R. – La cosa interessante da dire è che, da una parte, le conferenze episcopali dell’Africa sono molto sensibili e attente al vissuto di ogni Paese, spesso sono l’unica voce equilibrata e seria che si oppone alla corruzione e alle tragedie che sono in corso in vari paesi dell’Africa. Dall’altra parte, l’Europa porta con sé il bagaglio delle radici cristiane: è un continente con una presenza positiva che aiuta parecchio. Ora, l’incontro di queste due realtà può aiutare i Paesi africani ad evolvere e a cambiare la direzione verso cui molti di loro si sono incamminati. Si può dunque agire sulla lotta alla corruzione, la giustizia, l’opzione per i poveri, l’impegno per la responsabilità, la solidarietà, la tutela del creato che interpella tutti i Paesi, in particolare quelli africani, ricchissimi e poverissimi allo stesso tempo a causa delle risorse mal gestite…
Su questo fronte, lei si è battuto in prima persona contro lo sfruttamento illegale minerario. Come prosegue questo impegno?
R. – Le notizie sono parzialmente positive: alcune ditte che da un anno e mezzo hanno avuto una gestione problematica dell’attività a Bozoum, per la maggior parte, stanno andando via. Nei prossimi giorni vogliamo verificare bene, c’è stato un rapporto di Amnesty International in marzo che ha chiesto al governo che queste attività cessassero immediatamente. Noi pensiamo che se stanno lasciando è perché hanno preso già ciò a cui erano interessati, ma l’importante è che almeno risarciscano in parte i danni che hanno fatto.
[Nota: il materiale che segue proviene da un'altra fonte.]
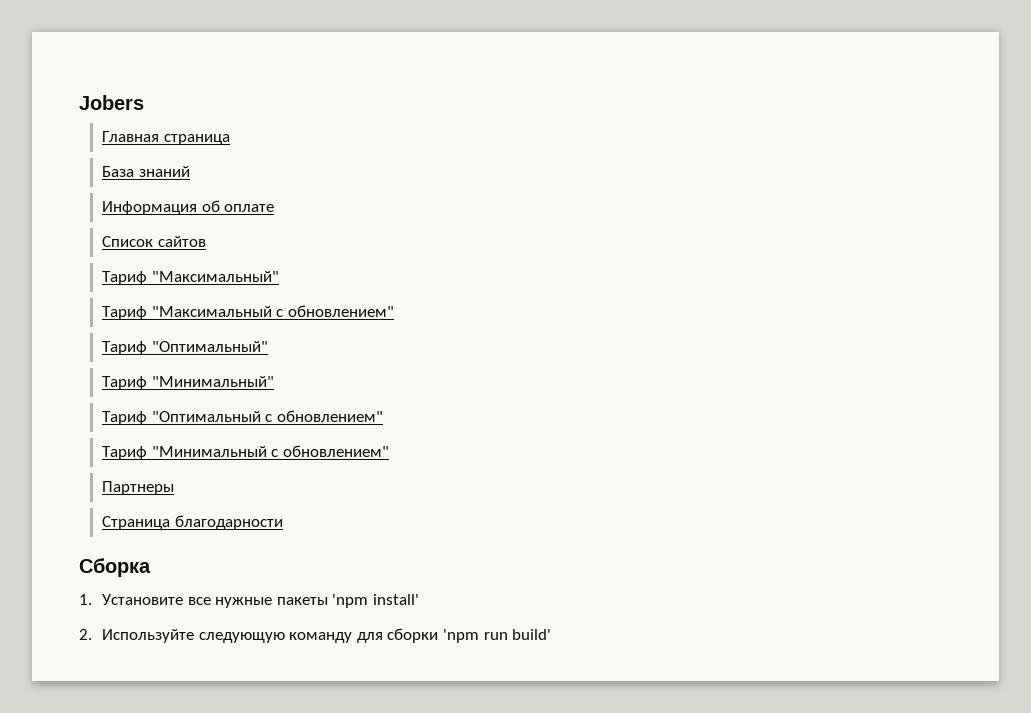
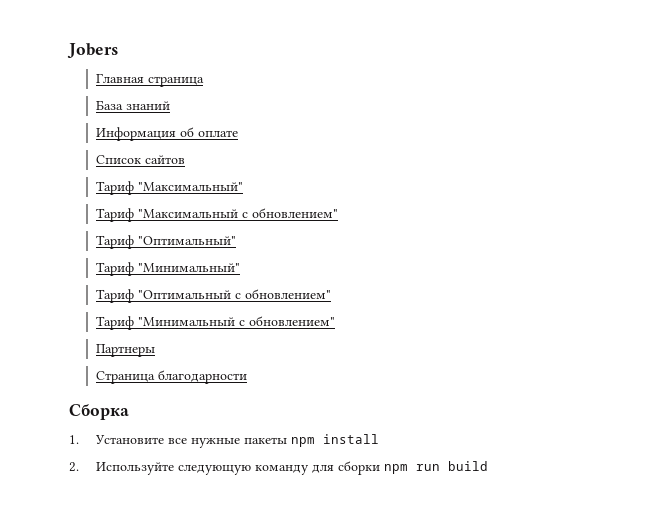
[332,594,419,608] 'npm install' -> [290,434,379,447] npm install
[442,629,552,643] 'npm run build' -> [383,461,488,474] npm run build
Tornando alla dichiarazione dei vescovi, qui emerge il convincimento che “l’Africa e l’Europa possono diventare il motore di un rilancio di una cooperazione multilaterale”…
R. – Sono d’accordo, ma credo che sia anche ora di ripensare quella che è la cooperazione. Spesso qui vediamo una marea di Ong, con mezzi enormi e risultati molto discutibili, a volte scarsi, a volte buoni, a volte perfino negativi. Alcune fanno bene e vanno incoraggiate. Penso che la crisi economica che accompagnerà il Covid obbligherà un poco anche le Ong a rivedere alcune cose. Questa cooperazione è da ripensare promuovendo l’ascolto della gente, più che dei governi, una cooperazione che vada nel senso della continuità, di impegni più duraturi e non più affidati solo sull’onda delle urgenze.